One year after throwing its hat in the bioinformatics ring, technical computing mainstay The MathWorks has released the second version of the Bioinformatics Toolkit that it launched last November, and is preparing a new product targeting the computational systems biology market that should launch by the middle of 2005.
“The life science market has taken on a life of its own within our company,” said Kristen Amuzzini, biotech and pharmaceutical industry marketing manager for The MathWorks. The company’s bioinformatics team has grown from five people to 20 people over the last year, and Amuzzini said that around 70 commercial firms and 300 university groups are currently using the first version of the Bioinformatics Toolbox.
“The level of acceptance completely surprised us,” Amuzzini said.
The first version of the Bioinformatics Toolbox essentially served as a sequence and gene-expression analysis plug-in for the company’s flagship Matlab technical computing package.

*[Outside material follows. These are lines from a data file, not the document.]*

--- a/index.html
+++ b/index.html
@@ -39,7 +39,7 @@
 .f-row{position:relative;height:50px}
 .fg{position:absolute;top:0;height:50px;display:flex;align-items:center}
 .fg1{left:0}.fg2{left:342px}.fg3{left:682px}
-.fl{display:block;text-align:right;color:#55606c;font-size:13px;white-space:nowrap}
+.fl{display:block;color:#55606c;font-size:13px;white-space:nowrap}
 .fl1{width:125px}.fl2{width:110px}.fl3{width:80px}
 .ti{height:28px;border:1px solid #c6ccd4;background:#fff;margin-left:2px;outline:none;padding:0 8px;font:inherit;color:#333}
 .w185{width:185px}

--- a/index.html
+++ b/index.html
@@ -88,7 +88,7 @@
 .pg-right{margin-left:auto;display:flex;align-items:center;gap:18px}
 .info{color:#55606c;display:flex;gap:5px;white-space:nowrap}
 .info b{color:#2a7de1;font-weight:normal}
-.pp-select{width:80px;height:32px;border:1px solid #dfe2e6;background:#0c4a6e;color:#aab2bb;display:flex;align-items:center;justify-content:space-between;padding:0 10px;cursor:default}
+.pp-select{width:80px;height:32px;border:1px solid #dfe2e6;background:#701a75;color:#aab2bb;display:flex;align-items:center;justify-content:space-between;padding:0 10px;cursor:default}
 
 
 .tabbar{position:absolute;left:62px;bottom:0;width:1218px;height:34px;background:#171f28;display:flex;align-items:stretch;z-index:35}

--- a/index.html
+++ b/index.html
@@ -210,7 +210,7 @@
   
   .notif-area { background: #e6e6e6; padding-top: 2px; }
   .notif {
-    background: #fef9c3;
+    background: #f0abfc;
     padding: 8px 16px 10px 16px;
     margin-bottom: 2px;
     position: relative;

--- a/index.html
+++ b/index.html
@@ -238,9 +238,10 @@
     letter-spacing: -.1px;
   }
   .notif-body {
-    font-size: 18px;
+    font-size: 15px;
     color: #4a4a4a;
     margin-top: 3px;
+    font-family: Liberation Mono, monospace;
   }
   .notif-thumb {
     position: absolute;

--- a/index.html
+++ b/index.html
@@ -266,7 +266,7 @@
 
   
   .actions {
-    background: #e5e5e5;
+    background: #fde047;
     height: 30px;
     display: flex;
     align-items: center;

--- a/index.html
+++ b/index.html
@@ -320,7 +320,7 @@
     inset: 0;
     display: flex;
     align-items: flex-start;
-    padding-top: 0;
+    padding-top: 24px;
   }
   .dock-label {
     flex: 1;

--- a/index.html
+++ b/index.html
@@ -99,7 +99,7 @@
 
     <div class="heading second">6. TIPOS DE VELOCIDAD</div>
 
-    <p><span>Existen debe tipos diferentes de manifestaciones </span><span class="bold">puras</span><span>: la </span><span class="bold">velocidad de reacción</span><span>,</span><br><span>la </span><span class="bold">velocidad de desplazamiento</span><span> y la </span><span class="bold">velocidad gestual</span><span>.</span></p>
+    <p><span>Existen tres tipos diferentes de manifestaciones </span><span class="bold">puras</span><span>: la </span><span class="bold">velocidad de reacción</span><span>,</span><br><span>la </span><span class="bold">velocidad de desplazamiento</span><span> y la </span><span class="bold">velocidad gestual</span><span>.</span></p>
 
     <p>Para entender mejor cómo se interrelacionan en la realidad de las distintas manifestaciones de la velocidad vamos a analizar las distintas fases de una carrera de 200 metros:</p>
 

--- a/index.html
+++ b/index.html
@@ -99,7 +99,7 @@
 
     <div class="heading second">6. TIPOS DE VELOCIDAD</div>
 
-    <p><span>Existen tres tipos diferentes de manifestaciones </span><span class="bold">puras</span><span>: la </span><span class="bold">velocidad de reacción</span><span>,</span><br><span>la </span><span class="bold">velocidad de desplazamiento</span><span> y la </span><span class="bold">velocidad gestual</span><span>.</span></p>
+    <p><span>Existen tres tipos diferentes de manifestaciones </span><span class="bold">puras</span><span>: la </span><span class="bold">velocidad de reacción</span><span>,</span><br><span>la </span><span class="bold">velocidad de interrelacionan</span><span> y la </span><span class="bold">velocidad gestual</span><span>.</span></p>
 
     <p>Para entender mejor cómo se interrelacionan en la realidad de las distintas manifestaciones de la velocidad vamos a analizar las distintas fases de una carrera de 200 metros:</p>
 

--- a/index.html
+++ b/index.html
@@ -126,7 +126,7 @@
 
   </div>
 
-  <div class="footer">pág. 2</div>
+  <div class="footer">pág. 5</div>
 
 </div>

Version 2.0 expands those capabilities with the addition of mass spectrometry data analysis — specifically, the new release includes functions for pre-processing mass spectra before they are fed into peptide matching engines like Mascot or Sequest.
Pre-processing functions in the toolbox include baseline correction, smoothing, alignment, and resampling, along with a GUI that allows users to view multiple spectra simultaneously. There are also functions that allow users to create classifiers and identify potential biomarkers.
Version 2.0 also includes a visualization tool for representing molecular interaction graphs, machine-learning functions for classification and pattern recognition, enhanced microarray normalization tools, and several new sequence analysis features.
The new release is also compatible with The MathWorks’ recently released Distributed Computing Toolbox, which allows users to execute Matlab algorithms across a compute cluster.
The list price for the Bioinformatics Toolkit starts at $1,000 per seat.
Amuzzini said that the first version of the toolbox caught on in bioinformatics groups who were “bogged down with too many tools and spending too much time integrating them.” Matlab offers a flexible command-line development platform for bioinformaticists who need to write and deploy new algorithms quickly, while also providing a point-and-click interface that end-user biologists feel comfortable with. This environment has turned out to be an effective compromise between the inflexibility of off-the-shelf bioinformatics software and the development time associated with writing everything from scratch.
John Keilty, director of informatics at Infinity Pharmaceuticals, told BioInform that his company recently standardized on Matlab for precisely this reason. “A lot of software companies try to solve everything with one fell swoop, but this is unsuccessful,” he said. “It forces the scientists to do things in a certain way to make the software work the way it should.”
Keilty said that his team uses Matlab to develop and deploy curve-fitting models for high-throughput screening data throughout the organization. The system is integrated with other software packages like Spotfire, and new models can be written and pushed out to the researchers on the fly.
But The Mathwoks isn’t the only technical software firm to recognize the need for this type of capability in the life science market. Wolfram Research has also set up an internal bioinformatics team to tweak the company’s Mathematica package for the life science research market. Mohammed AlQuraishi, the company’s lead developer in computational biology, said that Mathematica 5.1, which the company released last week, includes a number of features of interest to the bioinformatics community, particularly for string matching, cluster analysis, and large-scale data analysis.
Wolfram has no plans to launch a targeted bioinformatics toolkit for Mathematica like The MathWorks has for Matlab, but nevertheless, “computational biology is a very important market for us,” AlQuraishi said. Wolfram sees a large opportunity for its general-purpose technical computing package in the life sciences, he said. “One problem we always see in this market is that there are lots of small tools that focus on one area of functionality or another, but linking these tools is a problem. We believe that Mathematica could be a platform for integration in computational biology.”
Whether there is room for both of these players in the relatively small bioinformatics market remains to be seen, but The MathWorks is clearly aiming to claim first-mover advantage with the upcoming launch of its systems biology package. Amuzzini was unable to disclose any specific features for the product, but she did say that it will be “a full platform” — as opposed to a toolbox — that will focus on the simulation and analysis of biochemical systems. A beta version of the system went out to selected users last week, she said.